• _TASK_:
Find the line that contains "total: 140.31 -> 175.62". Copy it and every line after it to the end of the material below, exactly, with no pictures.

• _MATERIAL PROVIDED_:
▬▬▬

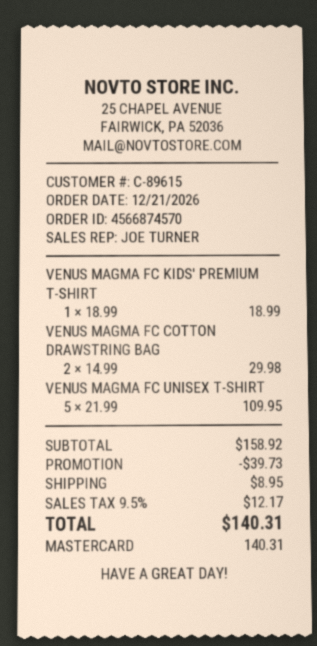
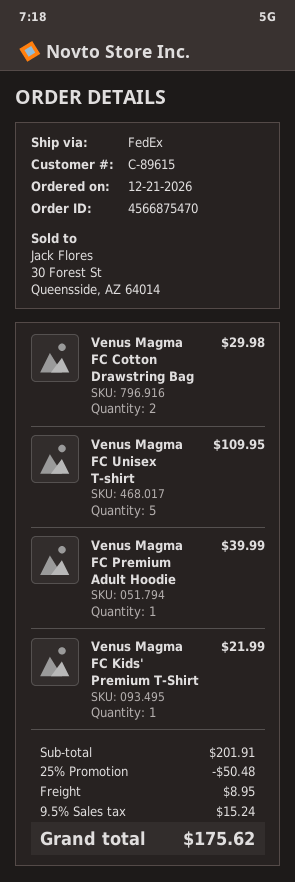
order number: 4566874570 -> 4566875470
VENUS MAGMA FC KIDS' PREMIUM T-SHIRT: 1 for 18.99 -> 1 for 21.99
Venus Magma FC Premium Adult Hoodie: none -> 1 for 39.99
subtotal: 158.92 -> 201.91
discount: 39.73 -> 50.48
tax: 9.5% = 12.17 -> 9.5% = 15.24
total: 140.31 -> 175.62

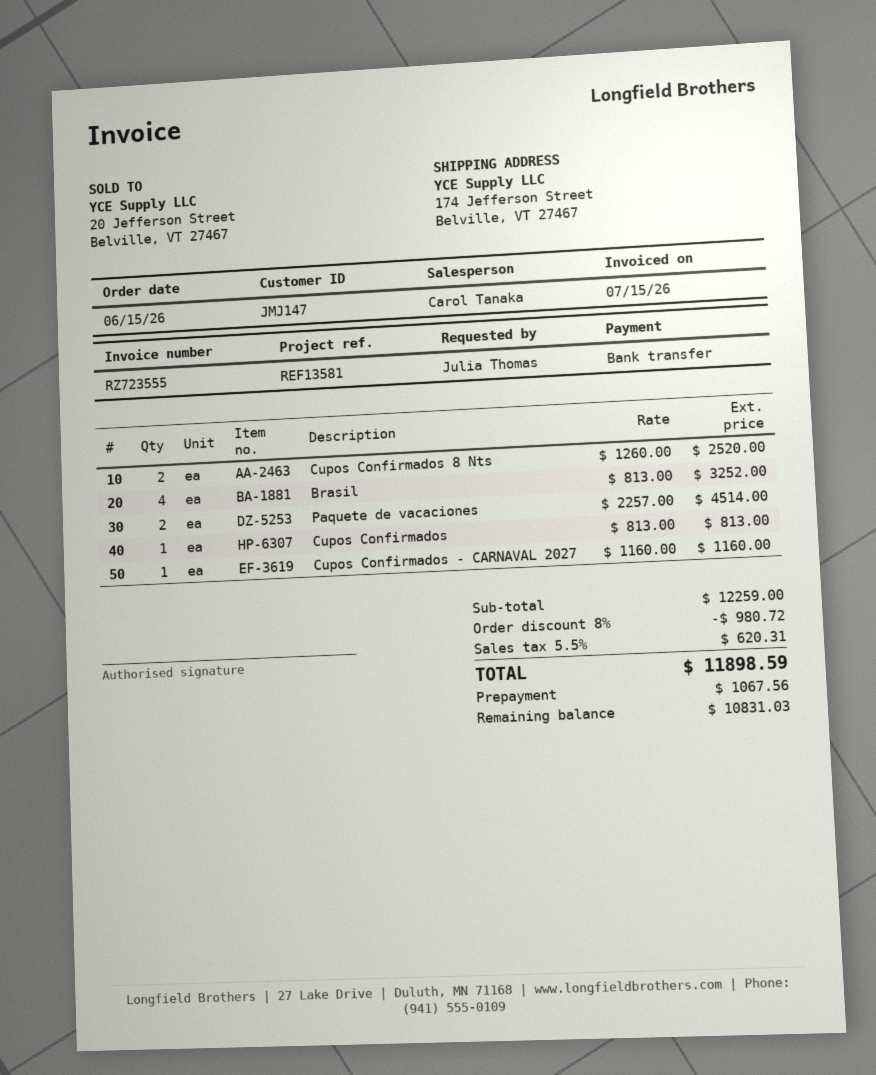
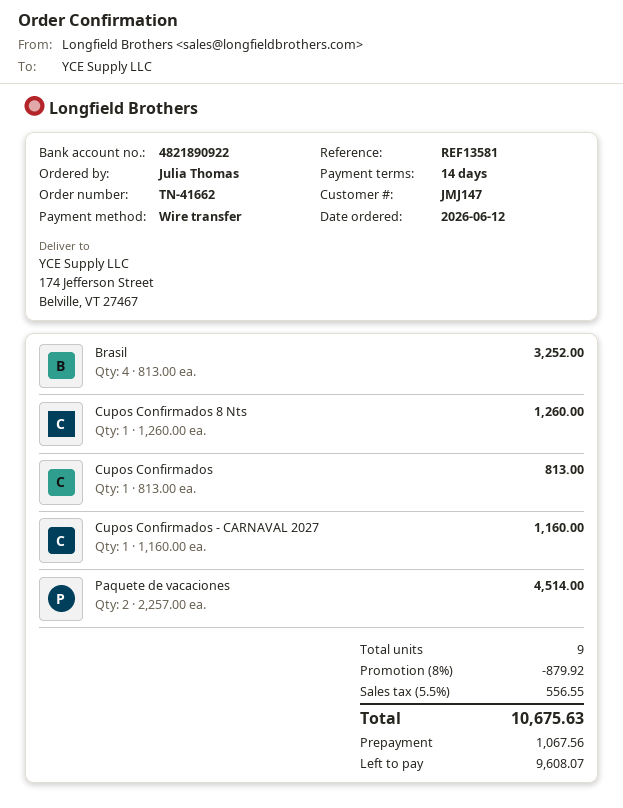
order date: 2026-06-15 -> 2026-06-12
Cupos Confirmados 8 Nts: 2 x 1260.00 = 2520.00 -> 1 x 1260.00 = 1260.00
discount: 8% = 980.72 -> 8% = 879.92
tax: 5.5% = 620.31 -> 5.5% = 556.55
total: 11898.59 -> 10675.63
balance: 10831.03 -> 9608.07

▬▬▬

• _SOLUTION FOR THIS PROBLEM_:
total: 140.31 -> 175.62

order date: 2026-06-15 -> 2026-06-12
Cupos Confirmados 8 Nts: 2 x 1260.00 = 2520.00 -> 1 x 1260.00 = 1260.00
discount: 8% = 980.72 -> 8% = 879.92
tax: 5.5% = 620.31 -> 5.5% = 556.55
total: 11898.59 -> 10675.63
balance: 10831.03 -> 9608.07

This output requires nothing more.